What is needed:
Starting at the line that contains "deposit: 2882.55 -> 1484.67", restate each line word for word through the final line of the data, keeping both ends.

Edit tracking data:
=== Begin Enclosure ===

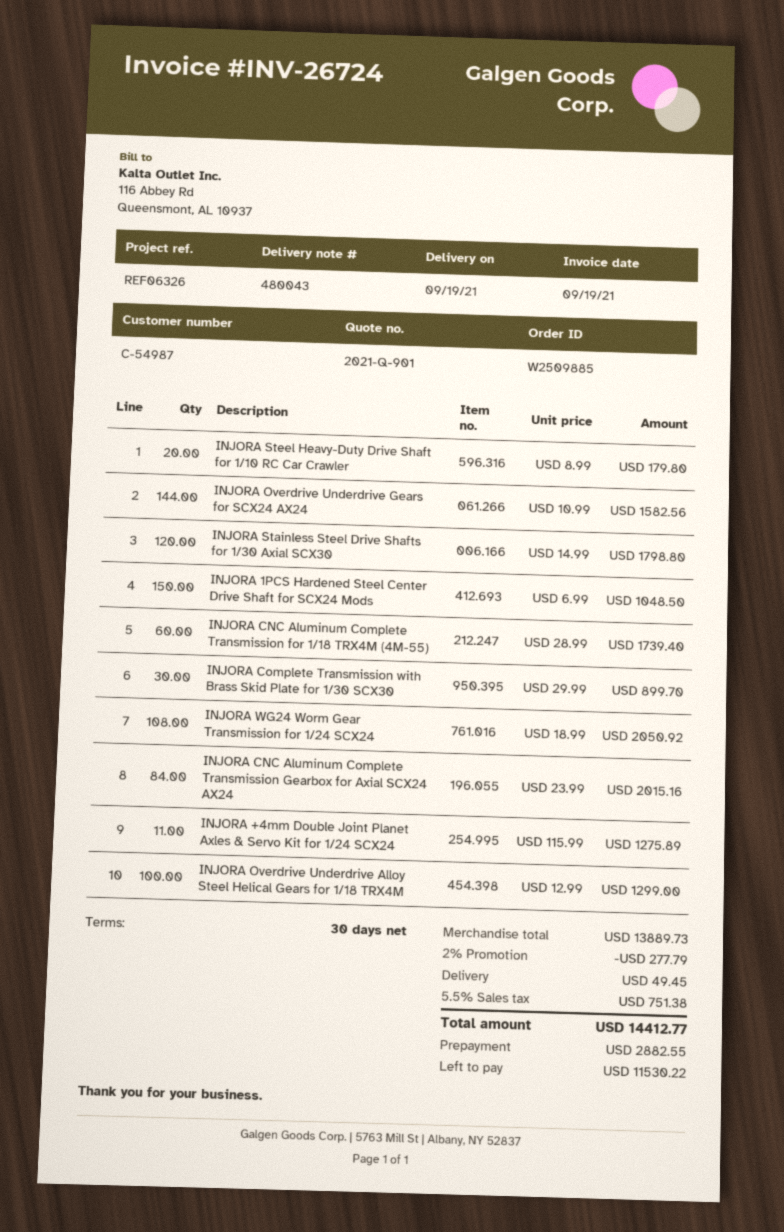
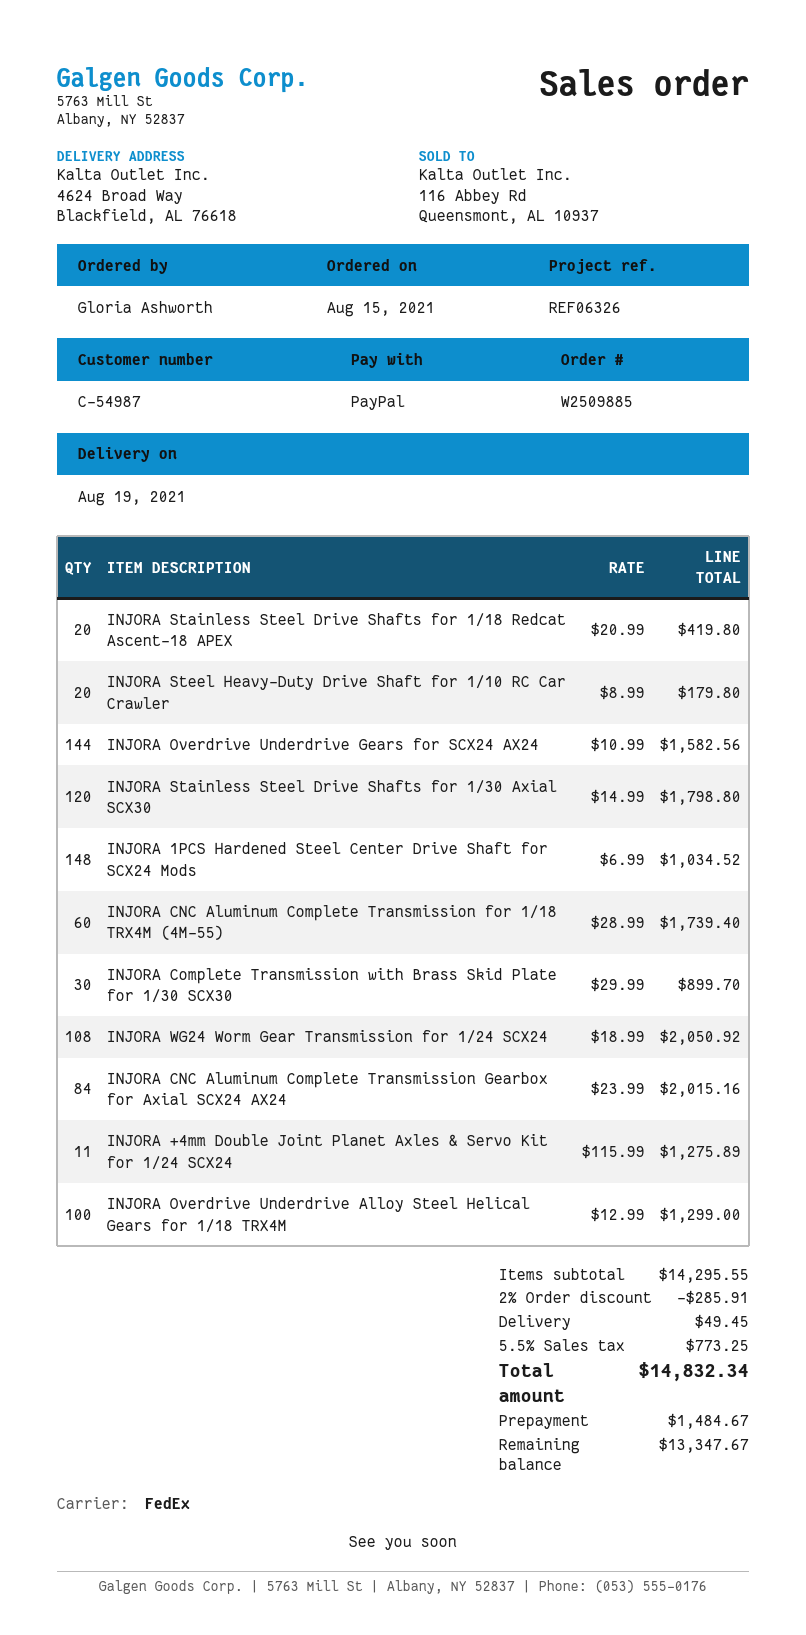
delivery date: 2021-09-19 -> 2021-08-19
INJORA 1PCS Hardened Steel Center Drive Shaft for SCX24 Mods: 150 x 6.99 = 1048.50 -> 148 x 6.99 = 1034.52
INJORA Stainless Steel Drive Shafts for 1/18 Redcat Ascent-18 APEX: none -> 20 x 20.99 = 419.80
subtotal: 13889.73 -> 14295.55
discount: 2% = 277.79 -> 2% = 285.91
tax: 5.5% = 751.38 -> 5.5% = 773.25
total: 14412.77 -> 14832.34
deposit: 2882.55 -> 1484.67
balance: 11530.22 -> 13347.67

=== End Enclosure ===

Completed exercise:
deposit: 2882.55 -> 1484.67
balance: 11530.22 -> 13347.67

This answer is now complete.